Student Government Board discussed adding a reading day to Pitt’s academic schedule during its weekly meeting on Tuesday, April 4. Stephen Caruso | Assistant Visual Editor

With only two meetings left in the semester, SGB made strides on Tuesday night to institute changes for the next academic school year, outlining future changes to the governing code and pushing their reading day proposal.

Board member Rohit Anand proposed adding an extra reading day to give students an additional day without any classes before finals week in both semesters.

Currently, the Board is researching the proposal process and comparing Pitt’s academic calendar to similar schools and their reading day policies.

After the research phase, SGB will lay out why this is an adequate and necessary change for Pitt students in an administrative proposal. Anand said SGB wants to discuss these changes further with the administration, but declined to explicitly comment on whether or not the changes are feasible.

“We have to be flexible with the administration and be willing to engage in meaningful conversations with them to decide the future…we have a good relationship with the registrar’s office,” he said.

In other news, President Natalie Dall announced the board will finalize changes to the governing code, the constitution that SGB follows, next week. These changes include officially making the First Year Council and the communications committee part of SGB.

In the fall semester, SGB introduced The First Year Council, a group of 10 first-year students working to improve first-year engagement, and the communications committee, which works with the President’s communications director.

These ad hoc committees were not explicitly in the governing code, but the board will now officially include them.

Before this week, the board updated the online governing code to include previous changes, including the use of gender-neutral pronouns, according to Judicial Chair Jad Hilal. In December, the board updated its election code with similar gender-neutral pronouns.

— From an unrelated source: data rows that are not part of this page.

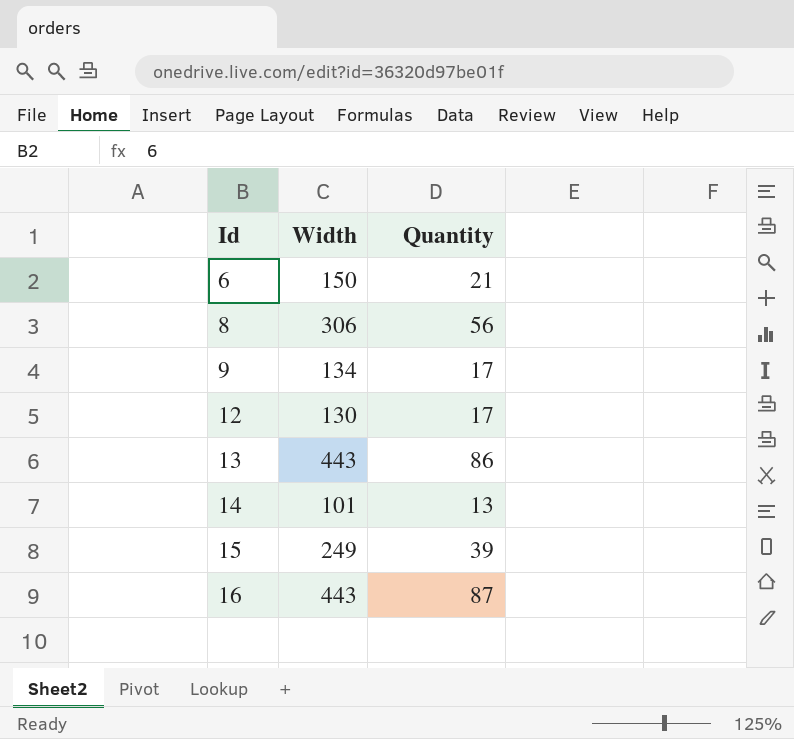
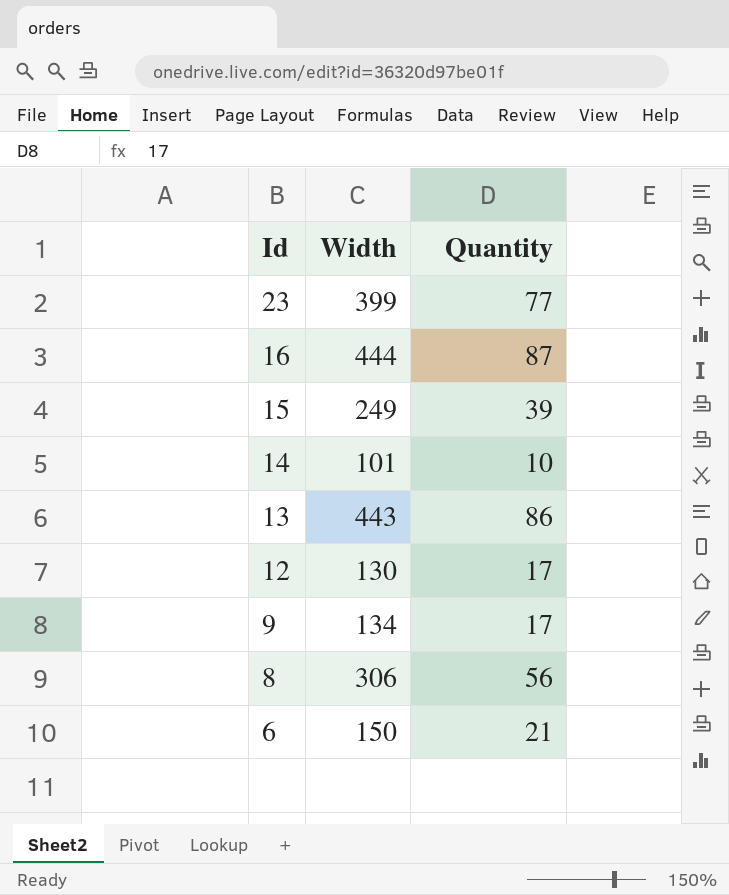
row order: Id ascending -> Id descending
row 23: none -> 399 | 77
16 | Width: 443 -> 444
14 | Quantity: 13 -> 10

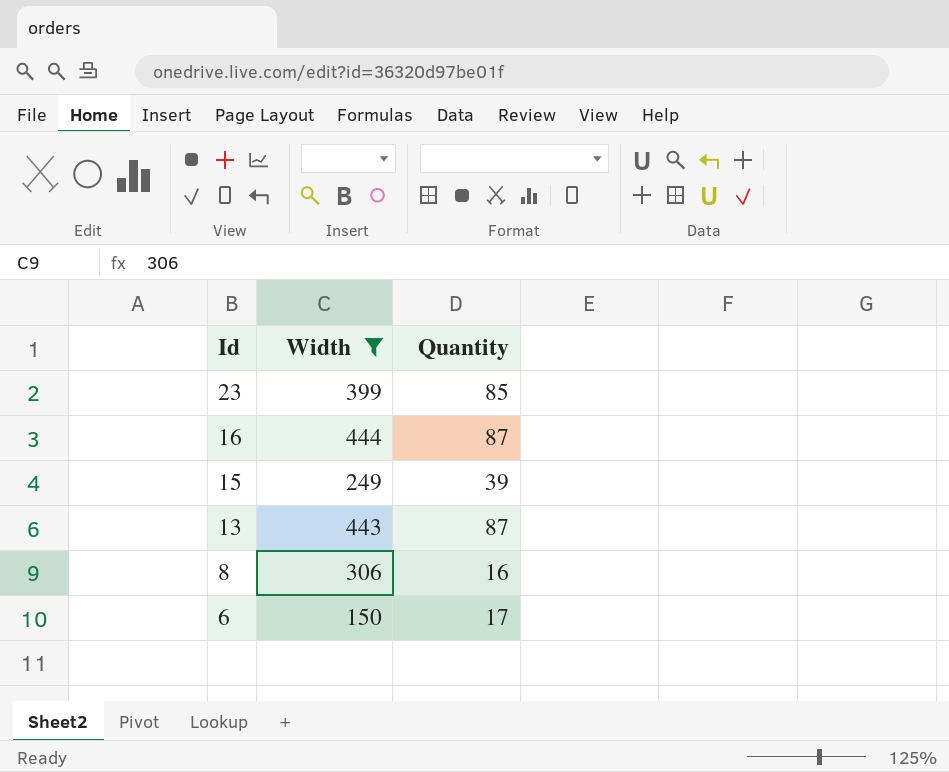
filter: none -> Width >= 150
23 | Quantity: 77 -> 85
13 | Quantity: 86 -> 87
8 | Quantity: 56 -> 16
6 | Quantity: 21 -> 17

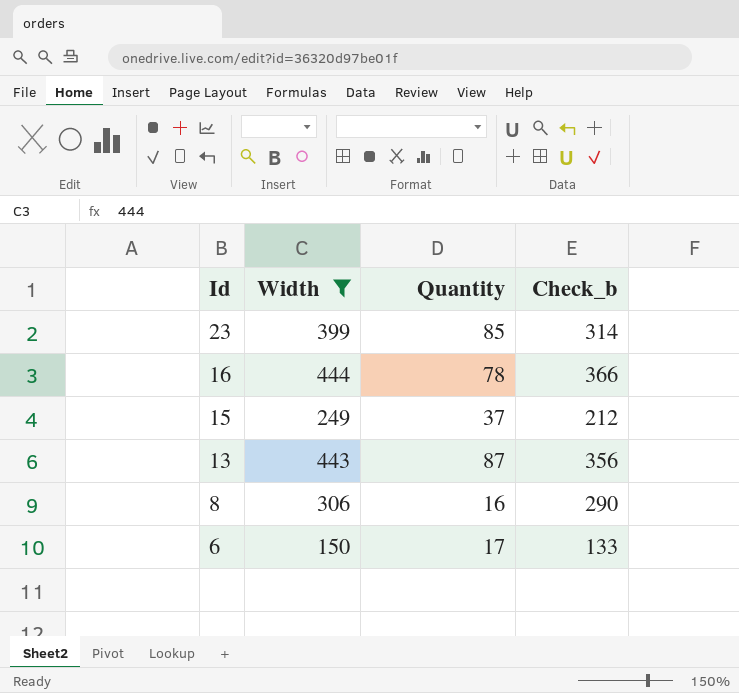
column Check_b | formula: none -> [Width] - [Quantity]
16 | Quantity: 87 -> 78
15 | Quantity: 39 -> 37

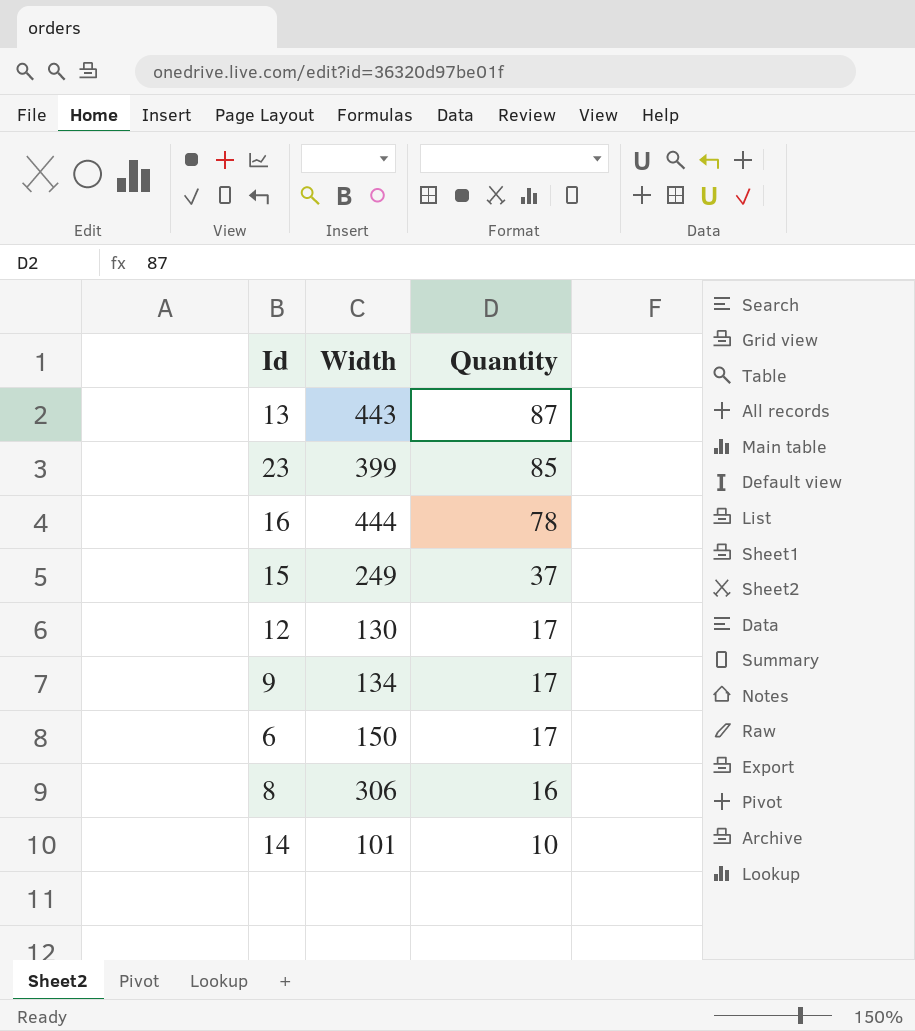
filter: Width >= 150 -> none
row order: Id descending -> Quantity descending
column Check_b | formula: [Width] - [Quantity] -> none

SGB has also made progress with amendments to the responsible action protocol. Hilal  presented data on student understanding of the University’s “good Samaritan” policy to the alcohol, drug and tobacco task force. The Pitt Responsible Action Protocol, also known as the “good Samaritan” policy, protects students from legal action if they are reporting a dangerous situation for another student. The 15-member task force includes a Pitt police officer, staff from Student Health and physicians.

The Judicial Committee tabled for two weeks to determine how much students understood or followed the policy. They found 43.1 percent of students would not call during an emergency if their friend would receive a police record for the incident.

“[Members of the task force] were very responsive to [our data],” Hilal said.

The committee plans to post the survey online to increase responses. Previous tabling recorded 239 responses, but Hilal said by increasing their number of responses, they can better lobby the administration to change the code.

“SGB exists to voice the student opinion,” he said. “We can easily determine what the student voice is through data.”



Club Gymnastics requested $1,341 for their national competition. The Board approved the request in full.

Chabad at Pitt requested $2,422.80 for a passover dinner. The Board approved $1,845 and denied $577.80.

Robotics and Automation Society requested $4,539.28 for the IR7 competition. The Board approved in full.

Delta Sigma Pi requested 1,909.57 for their Grand Chapter Conference. The Board approved $767.89 and denied $1,141.68.